Via. Verso Eilath. E il deserto del Negev. Un incubo. Ore e ore, da Tel Aviv. Quante non so, ma troppe. E solo e sempre deserto, senza nulla, solo, solo deserto. Eilath…è una lunga spiaggia bianca. Là in fondo si vede Acaba in Giordania. Forse camminando sulla spiaggia calda, posso arrivarci a piedi.

La città? Beh, nessuna città! Quattro casupole, fatte di niente. Niente strade, solo tracciati polverosi. E un piccolissimo molo per tenerci le barche dei pescatori.
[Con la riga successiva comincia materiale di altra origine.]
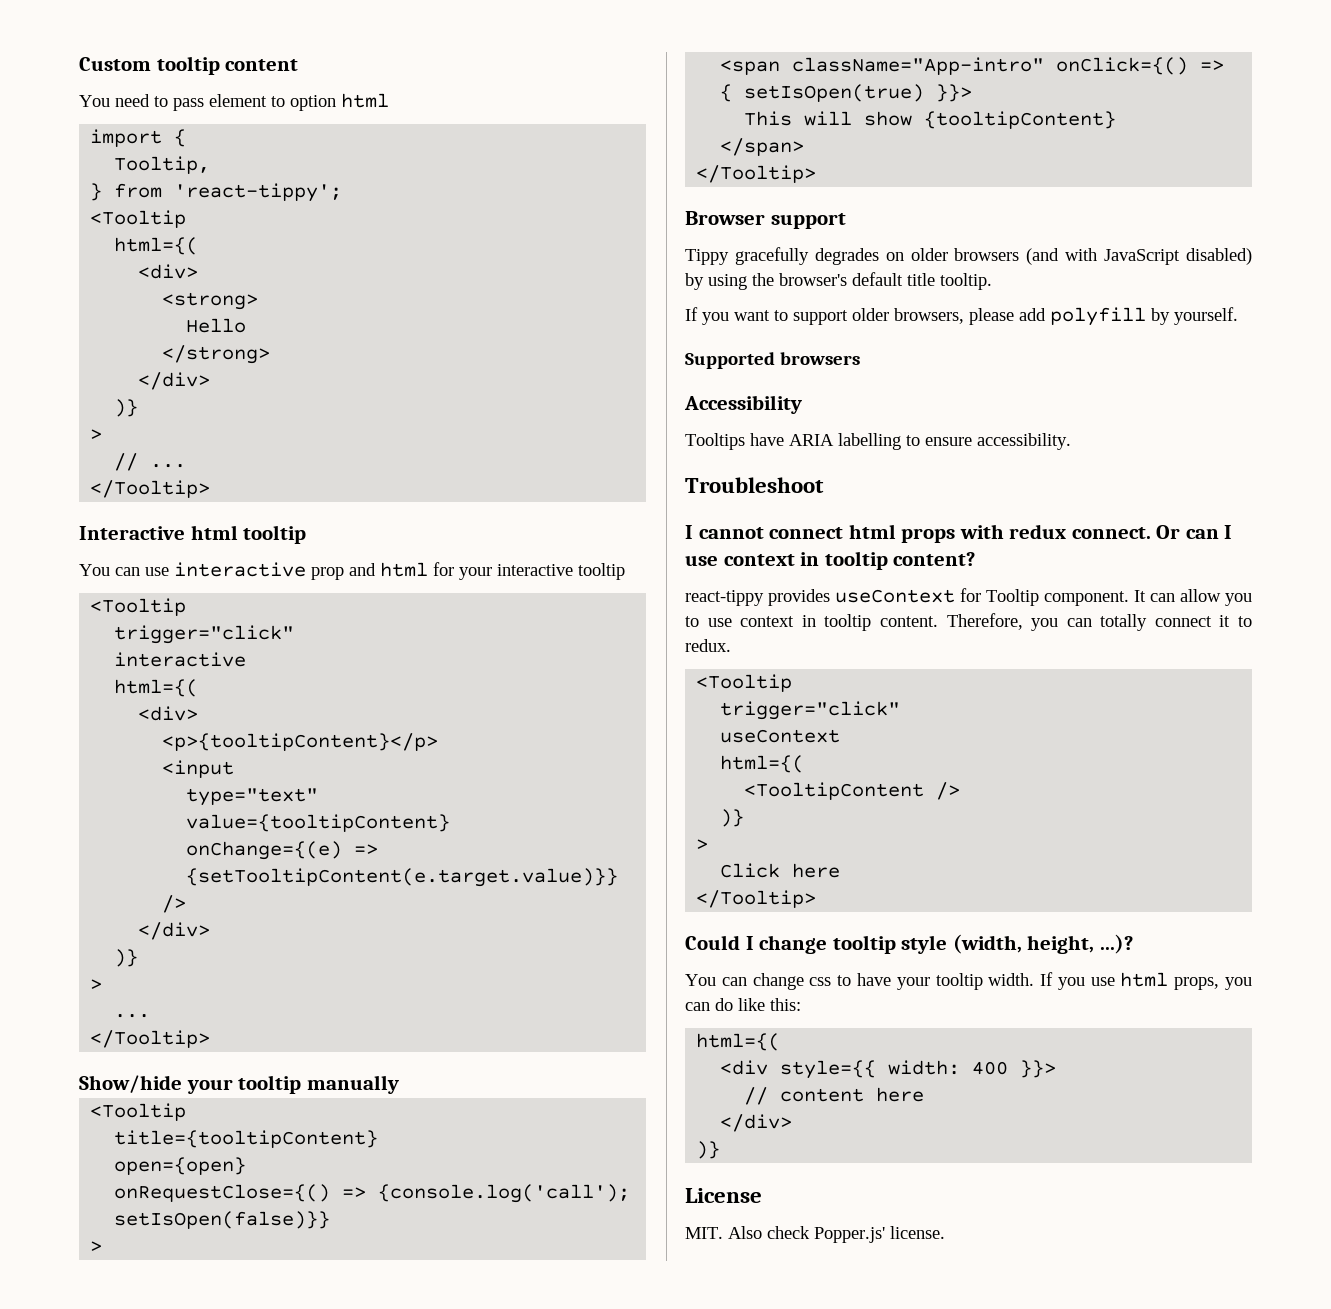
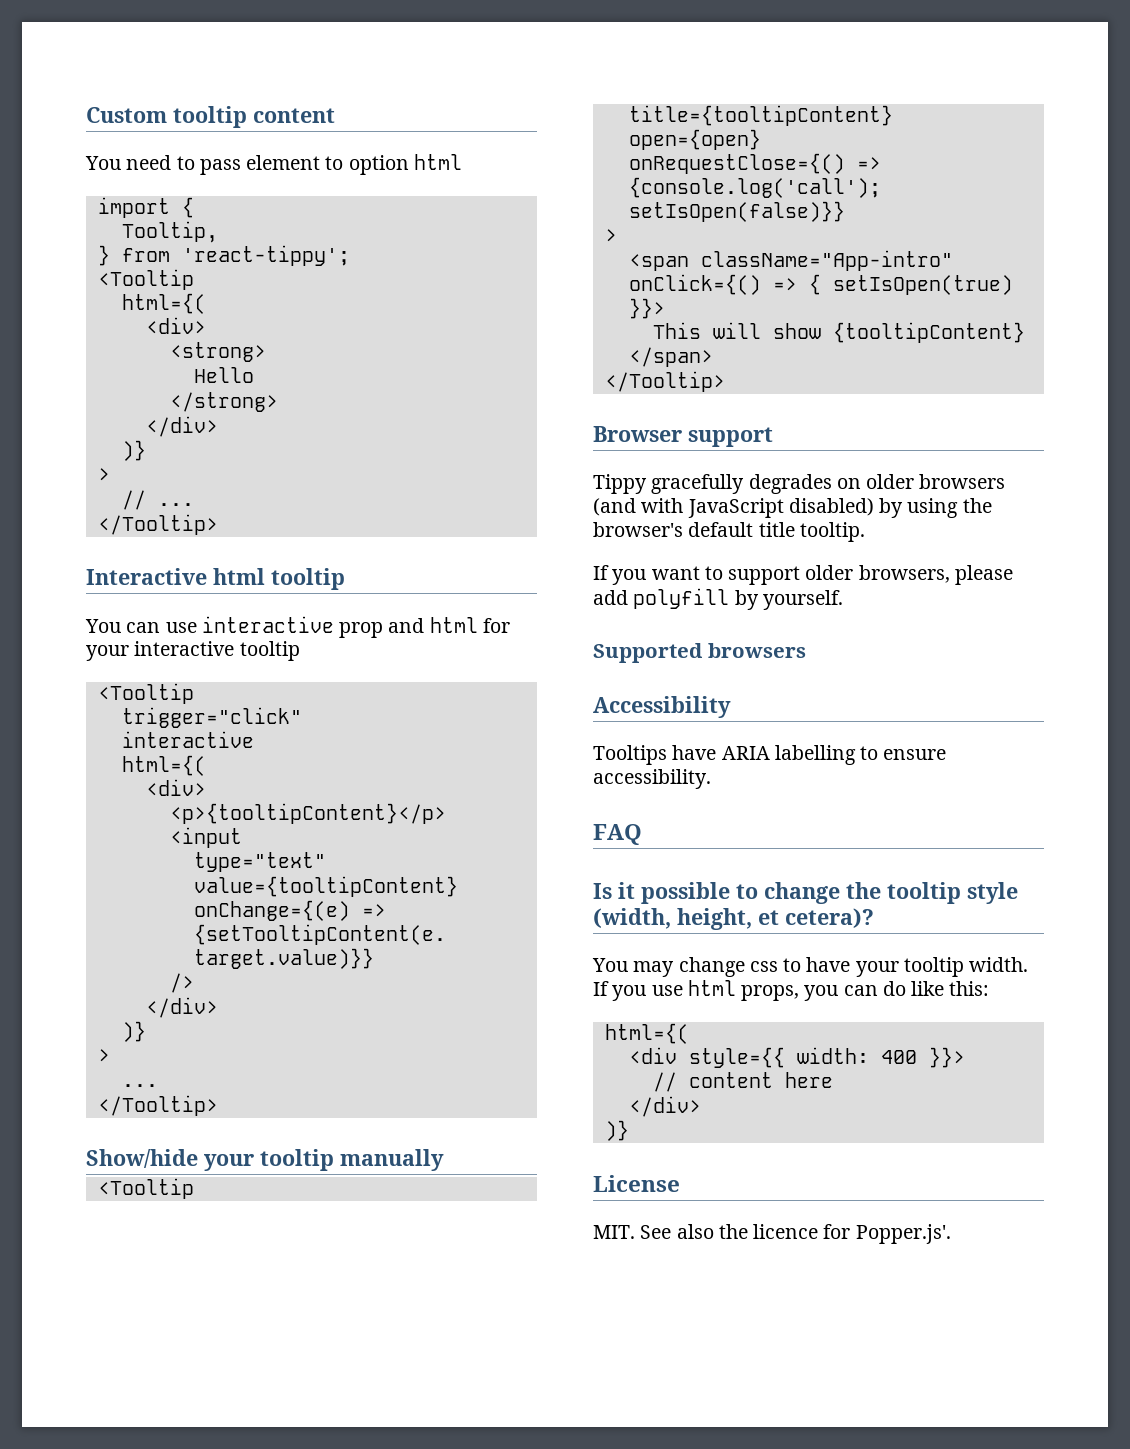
- Troubleshoot
- I cannot connect html props with redux connect. Or can I use context in tooltip content?
- react-tippy provides useContext for Tooltip component. It can allow you to use context in tooltip content. Therefore, you can totally connect it to redux.
- <Tooltip
- trigger="click"
- useContext
- html={(
- <TooltipContent />
- )}
- >
- Click here
- </Tooltip>
- Could I change tooltip style (width, height, ...)?
- You can change css to have your tooltip width.
+ FAQ
+ Is it possible to change the tooltip style (width, height, et cetera)?
+ You may change css to have your tooltip width.
- MIT. Also check Popper.js' license.
+ MIT. See also the licence for Popper.js'.

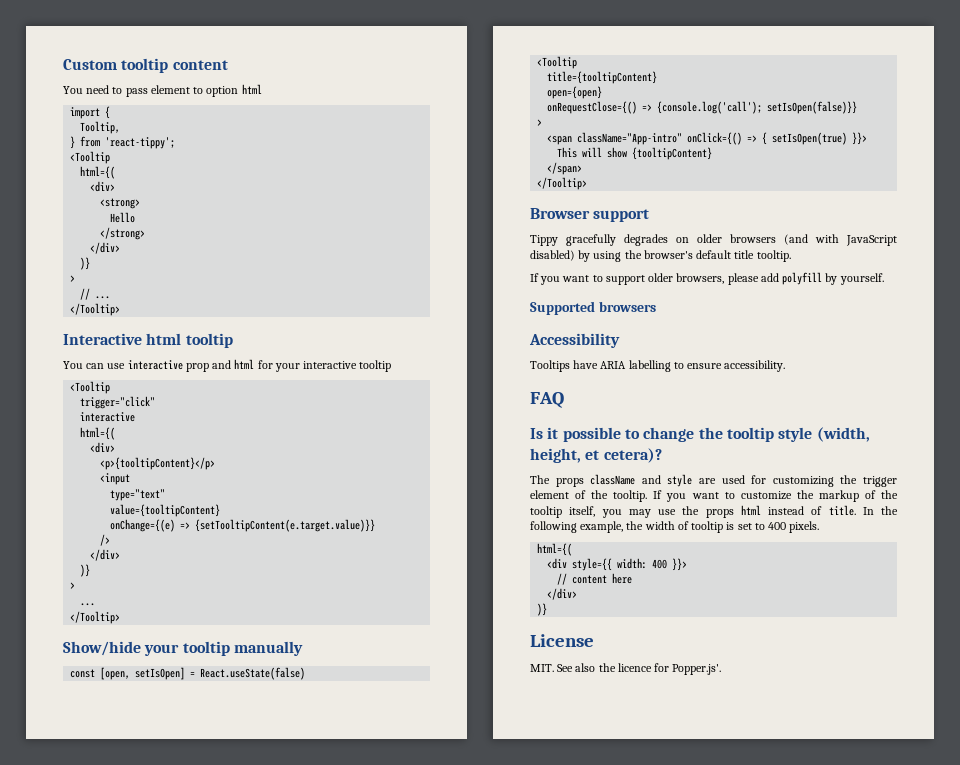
+ const [open, setIsOpen] = React.useState(false)
- You may change css to have your tooltip width. If you use html props, you can do like this:
+ The props className and style are used for customizing the trigger element of the tooltip. If you want to customize the markup of the tooltip itself, you may use the props html instead of title. In the following example, the width of tooltip is set to 400 pixels.

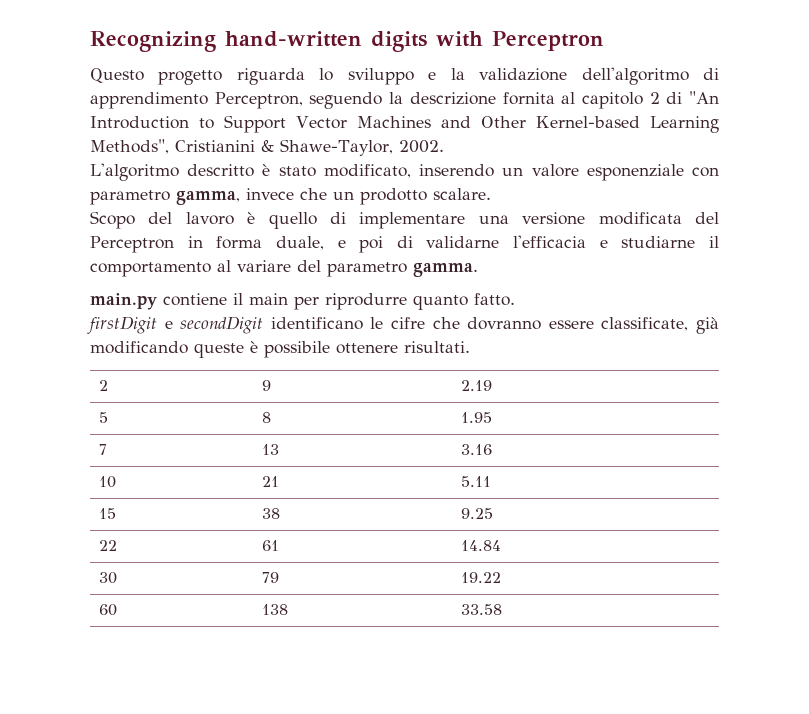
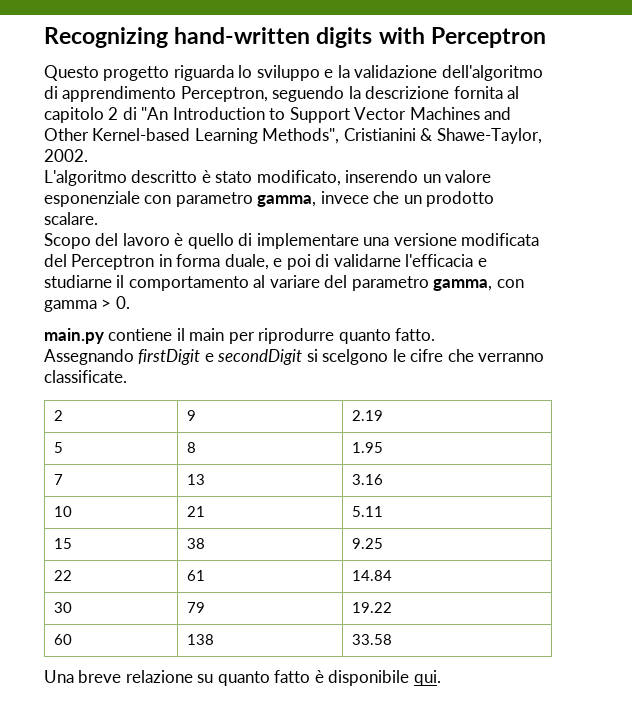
- Scopo del lavoro è quello di implementare una versione modificata del Perceptron in forma duale, e poi di validarne l'efficacia e studiarne il comportamento al variare del parametro gamma.
+ Scopo del lavoro è quello di implementare una versione modificata del Perceptron in forma duale, e poi di validarne l'efficacia e studiarne il comportamento al variare del parametro gamma, con gamma > 0.
- firstDigit e secondDigit identificano le cifre che dovranno essere classificate, già modificando queste è possibile ottenere risultati.
+ Assegnando firstDigit e secondDigit si scelgono le cifre che verranno classificate.
+ Una breve relazione su quanto fatto è disponibile qui.

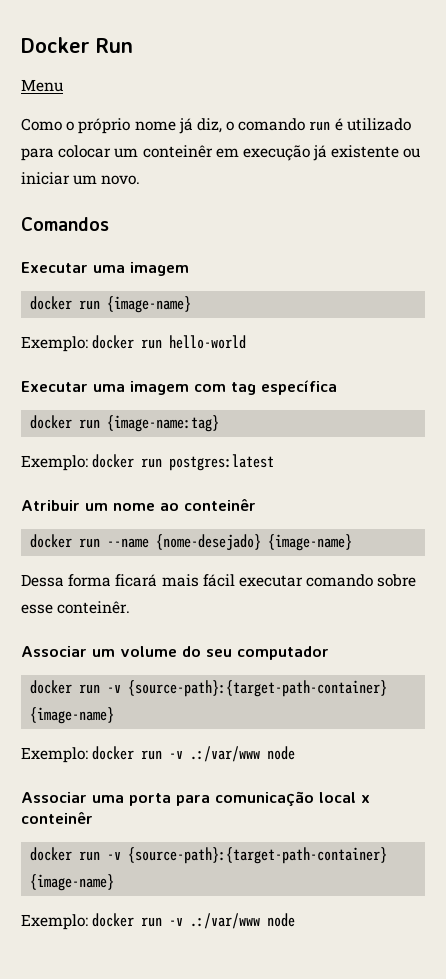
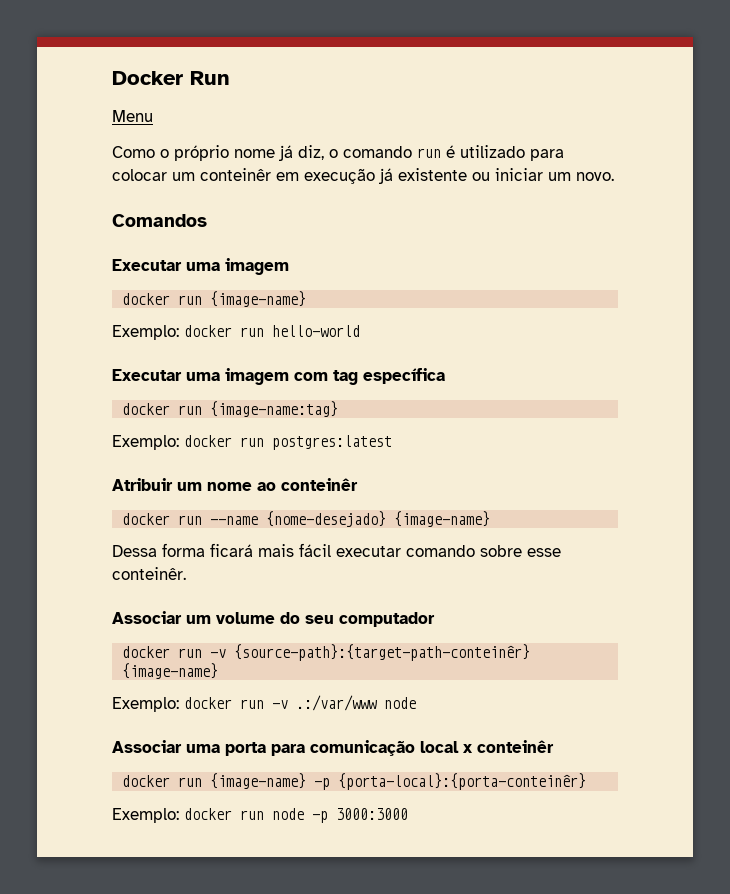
  Associar um volume do seu computador
- docker run -v {source-path}:{target-path-container} {image-name}
+ docker run -v {source-path}:{target-path-conteinêr} {image-name}
  Associar uma porta para comunicação local x conteinêr
- docker run -v {source-path}:{target-path-container} {image-name}
- Exemplo: docker run -v .:/var/www node
+ docker run {image-name} -p {porta-local}:{porta-conteinêr}
+ Exemplo: docker run node -p 3000:3000

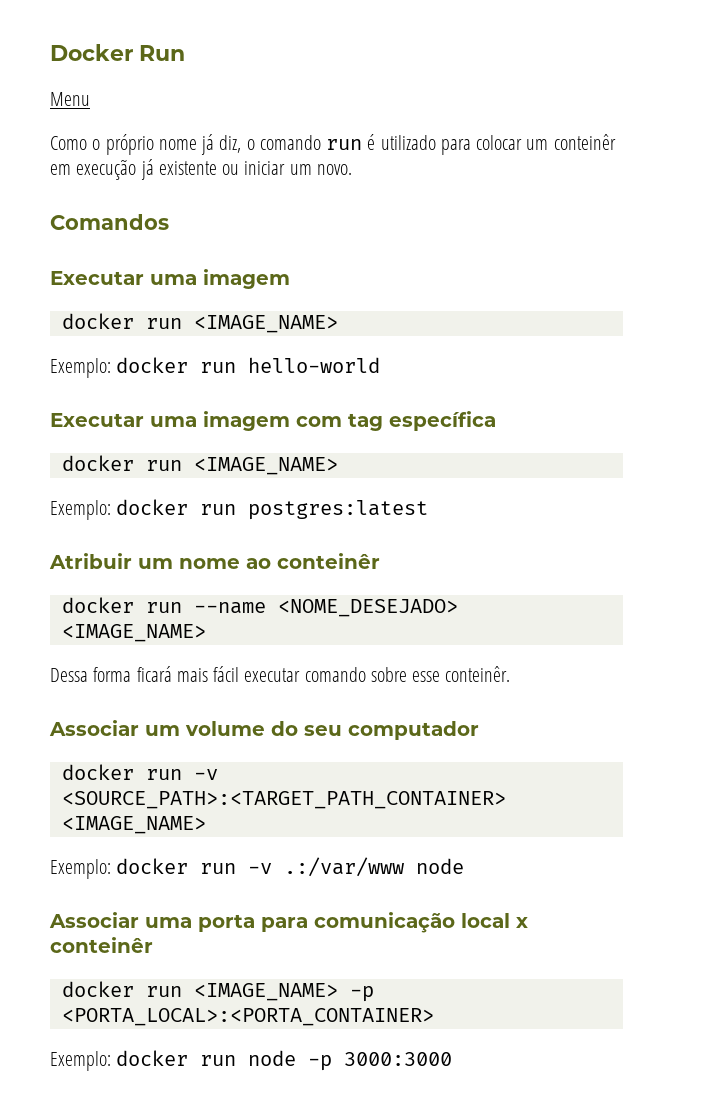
  Comandos
  Executar uma imagem
- docker run {image-name}
+ docker run <IMAGE_NAME>
  Executar uma imagem com tag específica
- docker run {image-name:tag}
+ docker run <IMAGE_NAME>
- docker run --name {nome-desejado} {image-name}
+ docker run --name <NOME_DESEJADO> <IMAGE_NAME>
- docker run -v {source-path}:{target-path-conteinêr} {image-name}
+ docker run -v <SOURCE_PATH>:<TARGET_PATH_CONTAINER> <IMAGE_NAME>
- docker run {image-name} -p {porta-local}:{porta-conteinêr}
+ docker run <IMAGE_NAME> -p <PORTA_LOCAL>:<PORTA_CONTAINER>

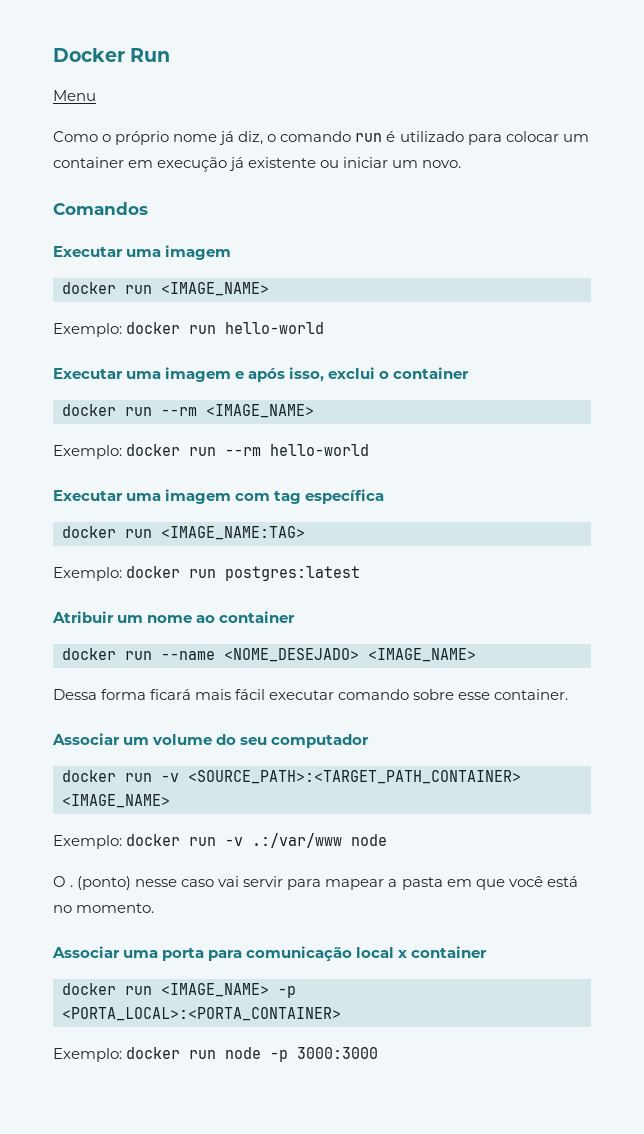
- Como o próprio nome já diz, o comando run é utilizado para colocar um conteinêr em execução já existente ou iniciar um novo.
+ Como o próprio nome já diz, o comando run é utilizado para colocar um container em execução já existente ou iniciar um novo.
+ Executar uma imagem e após isso, exclui o container
+ docker run --rm <IMAGE_NAME>
+ Exemplo: docker run --rm hello-world
  Executar uma imagem com tag específica
- docker run <IMAGE_NAME>
+ docker run <IMAGE_NAME:TAG>
- Atribuir um nome ao conteinêr
+ Atribuir um nome ao container
- Dessa forma ficará mais fácil executar comando sobre esse conteinêr.
+ Dessa forma ficará mais fácil executar comando sobre esse container.
+ O . (ponto) nesse caso vai servir para mapear a pasta em que você está no momento.
- Associar uma porta para comunicação local x conteinêr
+ Associar uma porta para comunicação local x container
Poi vedo un ‘imbarcazione un po’ più grande. Forse piccoli trasporti, non so.

Il tempo: Il tempo. Ora lo sento tutto. Sono stanca, ho 74 anni e sono in visita con un gruppo di amici di Israele ad una base militare e…. Mio Dio, ragazzi: io vi conosco, certo, vi conosco! Siete voi, io lo so, vi conosco! Siete belli, giovani e fieri e determinati….ed io sono giovane come voi…ma certo, siete voi, io…mi sento strana: Come posso spiegare… io vi ho conosciuto 50 anni fa, ma…erano i vostri nonni, ma uguali a voi. Ho un nodo alla gola: Siete voi ed io sono profondamente triste. Ho capito tante cose, ma soprattutto una, sconvolgente , agghiacciante e tremendamente reale: la guerra non vi ha mai lasciati. E’ sempre lì. I vostri volti sono quelli dei vostri nonni. Fieri e determinati. Avanti così ragazzi, anche se è nella pace che dobbiamo mettere tutti i nostri sogni, i nostri desideri, il nostro – o meglio – il vostro futuro. Avanti così, bimbi miei, difendete questa vostra bellissima terra. Onorate i vostri nonni che hanno saputo crescere datteri, pomodori e …. Tutto quello che ora si vede su una terra aggressiva e desertica. Pochi ci avrebbero scommesso. Ed invece, eccovi lì, belli, fieri, determinati e forti.

Io sono stanca e vecchia , ma con tutta lo voce che mi rimane vi dico: avanti così, ragazzi!